Here, the high-speed ship means all ships whose resistance reduced by the wedge 4 can be larger than the resistance caused by the wedge 4 when the wedge (water flow deflector) 4 is attached to the hull 1. For example, a ship having a fluid number of 0.35 or more is applicable. However, even if the number of fluids is smaller than 0.35, the ship that can increase the resistance reduced by the wedge 4 is included regardless of the scale of the ship.

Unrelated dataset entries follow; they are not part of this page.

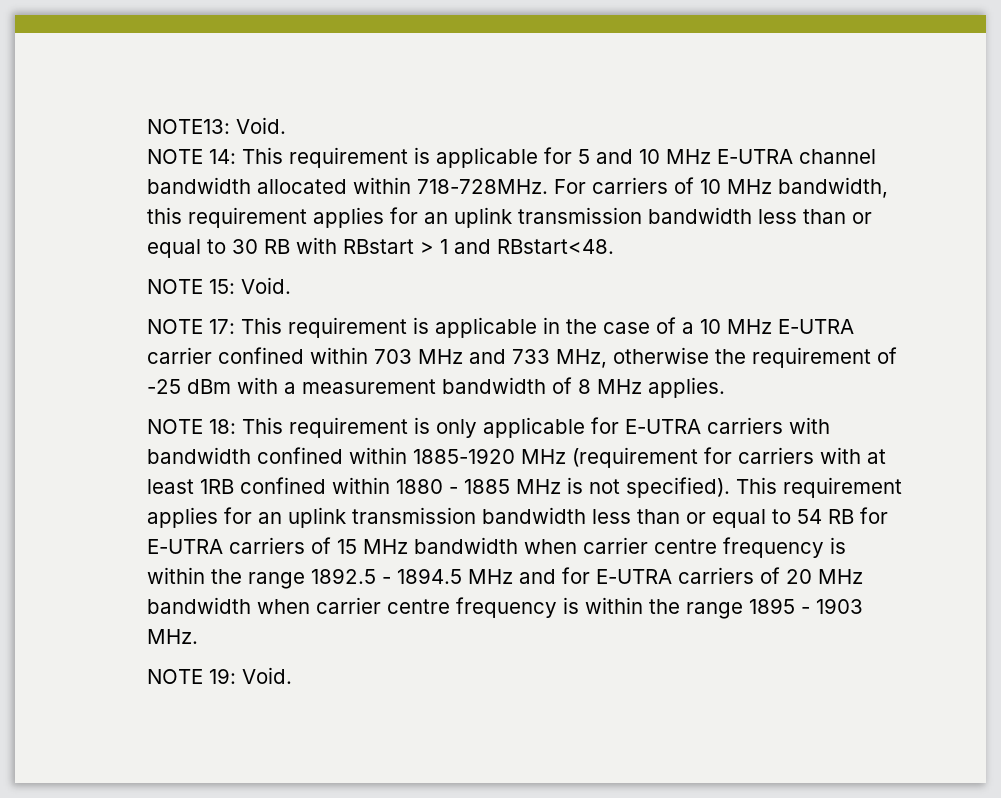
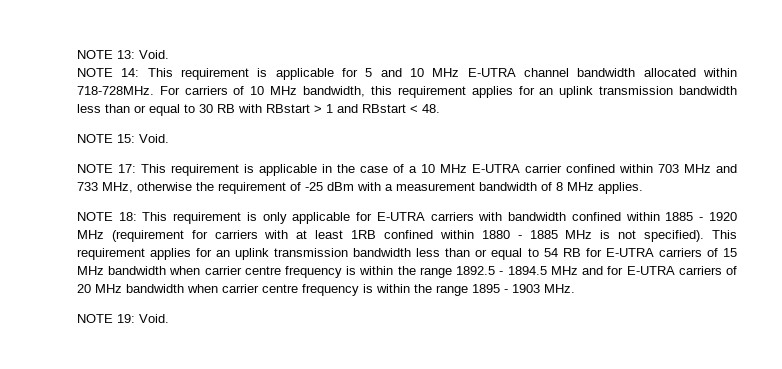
- NOTE13: Void.
+ NOTE 13: Void.
- For carriers of 10 MHz bandwidth, this requirement applies for an uplink transmission bandwidth less than or equal to 30 RB with RBstart > 1 and RBstart<48.
+ For carriers of 10 MHz bandwidth, this requirement applies for an uplink transmission bandwidth less than or equal to 30 RB with RBstart > 1 and RBstart < 48.
- NOTE 18: This requirement is only applicable for E-UTRA carriers with bandwidth confined within 1885-1920 MHz (requirement for carriers with at least 1RB confined within 1880 - 1885 MHz is not specified).
+ NOTE 18: This requirement is only applicable for E-UTRA carriers with bandwidth confined within 1885 - 1920 MHz (requirement for carriers with at least 1RB confined within 1880 - 1885 MHz is not specified).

  In this way, in the hull 1 of a high-speed ship, a water flow is generated along the hull 1 when navigating the ship by attaching the wedge 4 that forms the inclined surface 5 with respect to the stern bottom 3. A water flow that flows backward along the inclined surface 5 of the wedge 4 is generated. Since this water flow is deflected downward along the inclined surface 5, the stern 2 is pushed upward by this deflected water flow, and the amount of settlement on the stern side can be reduced. Therefore, the resistance caused by the stern 2 sinking can be reduced, and the stability can be enhanced by leveling the hull 1. Such an action of the wedge 4 is substantially equal in the left-right direction of the hull center line CL because the wedge 4 is provided symmetrically.

In contrast to the stern shape described above, in the present invention, for example, in the first embodiment shown in FIG. A rectifying plate 10 extending in the direction is provided. In this case, the pressure increasing portion means a position where a pressure that pushes up the stern 2 in front of the wedge 4 is generated when the water flow along the stern bottom 3 is deflected downward along the inclined surface 5. ing.
The range of the pressure increasing portion that determines the mounting range of the current plate 10 is, for example, about 60 times the length of the wedge 4 with reference to the height of the wedge 4 or the length of the wedge 4 as the rear end. It is about 10 times based on the direction length.

In the embodiment shown in FIG. 1, a pair of rectifying plates 10 is provided in contact with the left and right ends of the wedge 4. The rectifying plate 10 is a plate-like member attached downward from the surface of the stern bottom 3 or toward the outside of the hull 1 substantially perpendicularly from the surface of the stern bottom 3. The front portion of the current plate 10 is attached so that the amount of protrusion from the surface of the stern bottom 3 becomes small or the same as the surface of the stern bottom 3 so as not to become hull resistance. Yes. Further, at the stern end 7 side of the rectifying plate 10, the rectifying plate 10 has a height substantially the same as the wedge 4 so as not to become a hull resistance, or protrudes from the wedge 4 so as to be downward from the surface of the stern bottom 3. It is attached toward. That is, the current plate 10 is fixed by welding or the like with the plate thickness surface abutting against the stern bottom 3.
With such a configuration, since the rectifying plate 10 is attached in contact with the left and right side end portions of the wedge 4, the flow of water flowing backward along the wedge 4 is restricted by the rectifying plate 10. The That is, when the water flow toward the rear along the wedge 4 is rectified by the regulation of the rectifying plate 10, there is almost no outward flow and the turbulence generated in the streamline is small. As a result, the effect of increasing the pressure on the hull surface by the wedge 4 is improved, and wave formation and wave collapse due to the flow toward the outside of the wedge 4 are also suppressed. Therefore, by combining the current plate 10 with the wedge 4, the hull resistance is reduced by improving the pressure rise effect, and further, the increase in resistance due to the suppression of wave formation and wave collapse is also prevented.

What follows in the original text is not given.